Pour ma part, j'associe les contes de fées aux enfants. Et vous? Et puisqu'il s'agit d'un personnage fictif, celui-ci correspondrait à la définition de l'interdiction décrite au règlement mentionné ci-dessus de la RACJ. Alors pourquoi donc a-t-on autorisé il y a quelques années la pub télé du génie personnifié par madame Snyder et interdit-on la petite vidéo humoristique avec le père Noël? (de couleur, je le répète!).

Serait-ce parce que dans le premier cas la SAQ était impliquée (voir le bandeau SAQ Alimentation à la toute fin de la pub) et que dans le second cas, il s'agit d'une entreprise qui joue les trouble-fêtes, soit Julia Wine?

2013-12-17-Lutinetfes.png
Je n'en sais rien, je ne fais que poser la question. On peut aussi de demander s'il ne s'agirait pas d'un cas flagrant de deux poids, deux mesures? Ne manque-t-on pas de jugement lorsque l'on brandit la menace de suspendre illico le permis d'embouteilleur d'une entreprise qui emploie plus de 120 personnes si on vous permettait de regarder la vidéo en question?

Et que dire de l'emballage de la caisse de bière D'Achouffe de Belgique, autorisée par la RACJ où trônent lutin et fées? (personnages fictifs souvent associés à des mineurs)

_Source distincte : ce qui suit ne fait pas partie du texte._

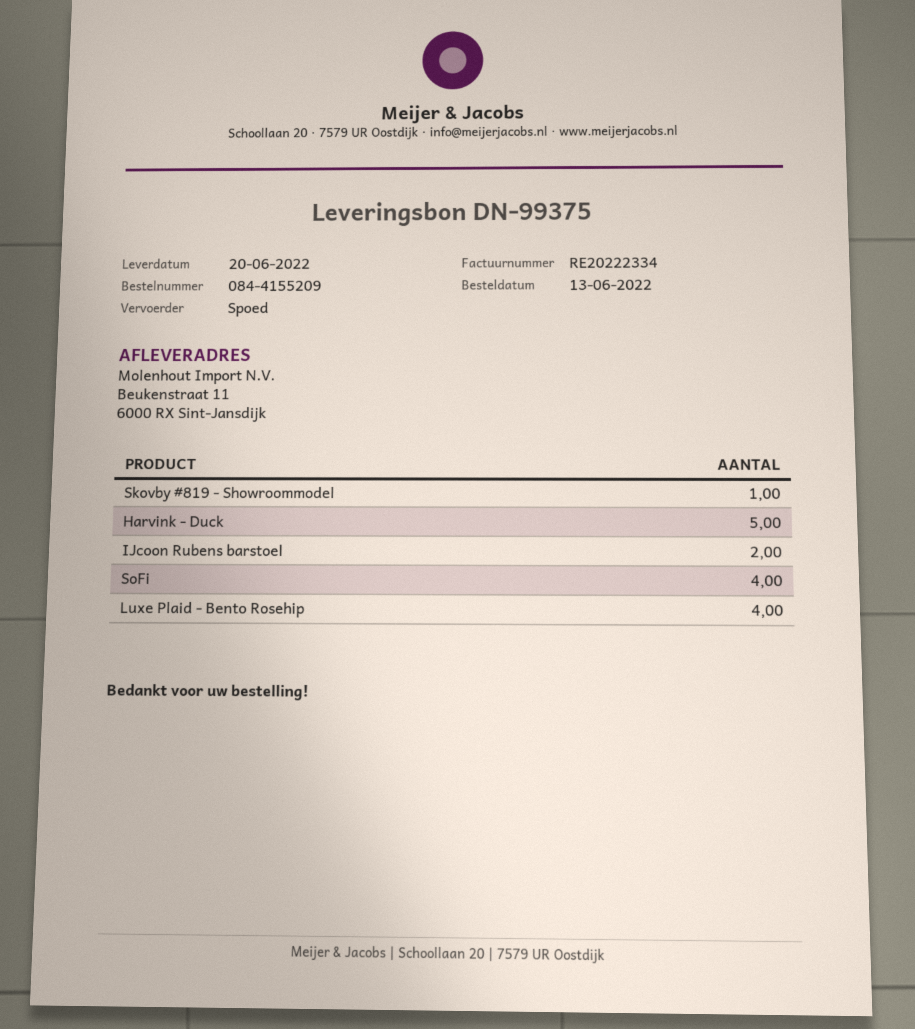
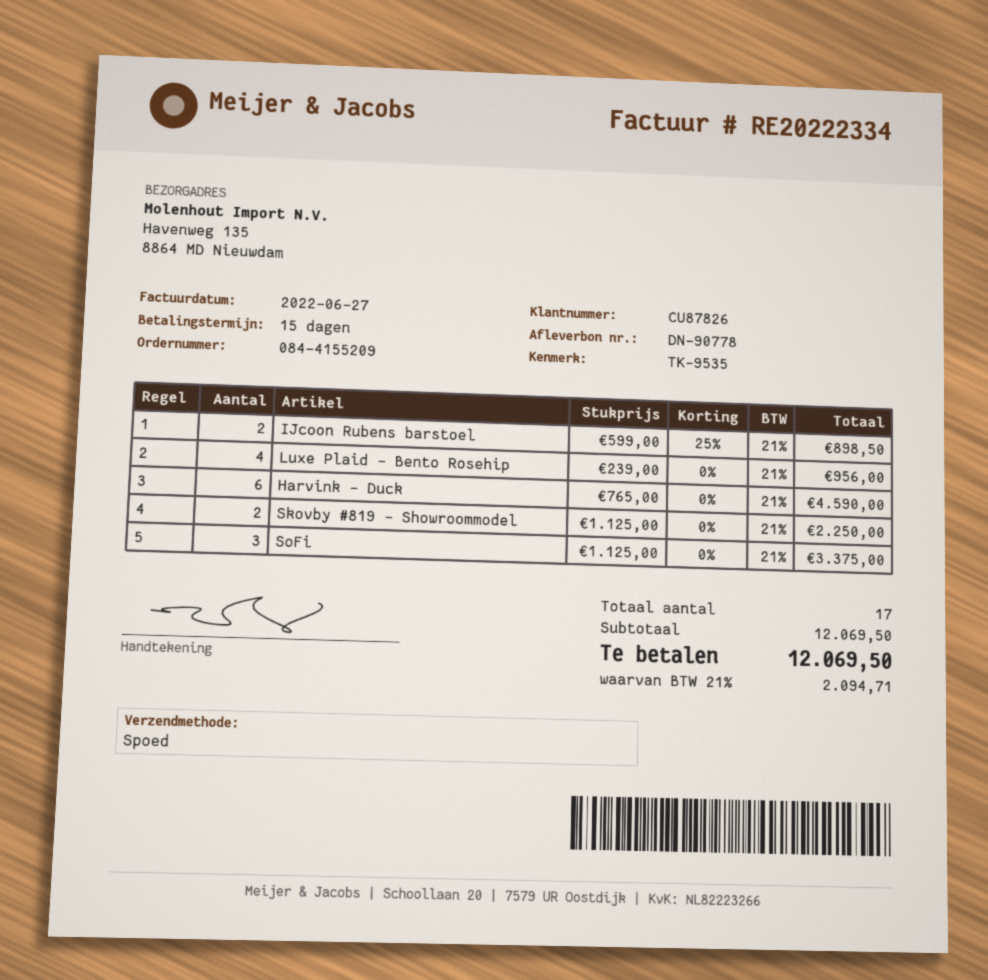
delivery note number: DN-99375 -> DN-90778
ship to: Beukenstraat 11, 6000 RX Sint-Jansdijk -> Havenweg 135, 8864 MD Nieuwdam
Skovby #819 - Showroommodel: 1 -> 2
Harvink - Duck: 5 -> 6
SoFi: 4 -> 3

2013-12-17-PreNoelbire.jpg
De l'étiquette de cette autre bière de Noël, la St-Nicholas, brassée par la brasserie Le Grimoire de Granby qui affiche clairement un Père Noël?

2013-12-17-Afficheles3brasseurs.png
Ou de l'affiche approuvée par la RACJ pour cette une bière brassée par les 3 brasseurs et dont le nom réfère clairement au père Noël, pourtant en principe soumis aux mêmes lois et règlements?

Avec cette interdiction qui frise l'abus de pouvoir, est-ce que ce n'est pas toute la population du Québec que la RACJ prend ainsi pour des enfants?













Ajout:

Les détails de cet article ont à date été repris par:

- Les Nouvelles TVA (voir ici)

- Le journal La Presse  (voir ici)

- Le journal de Montréal (voir ici)

- Chronique de Sophie Durocher (voir ici)

- Le Journal de Québec (voir ici)

- L'émission du retour de Radio X Québec (voir ici)

- Canal Argent (voir ici)

- Le site de Buzz Bonin  (voir ici)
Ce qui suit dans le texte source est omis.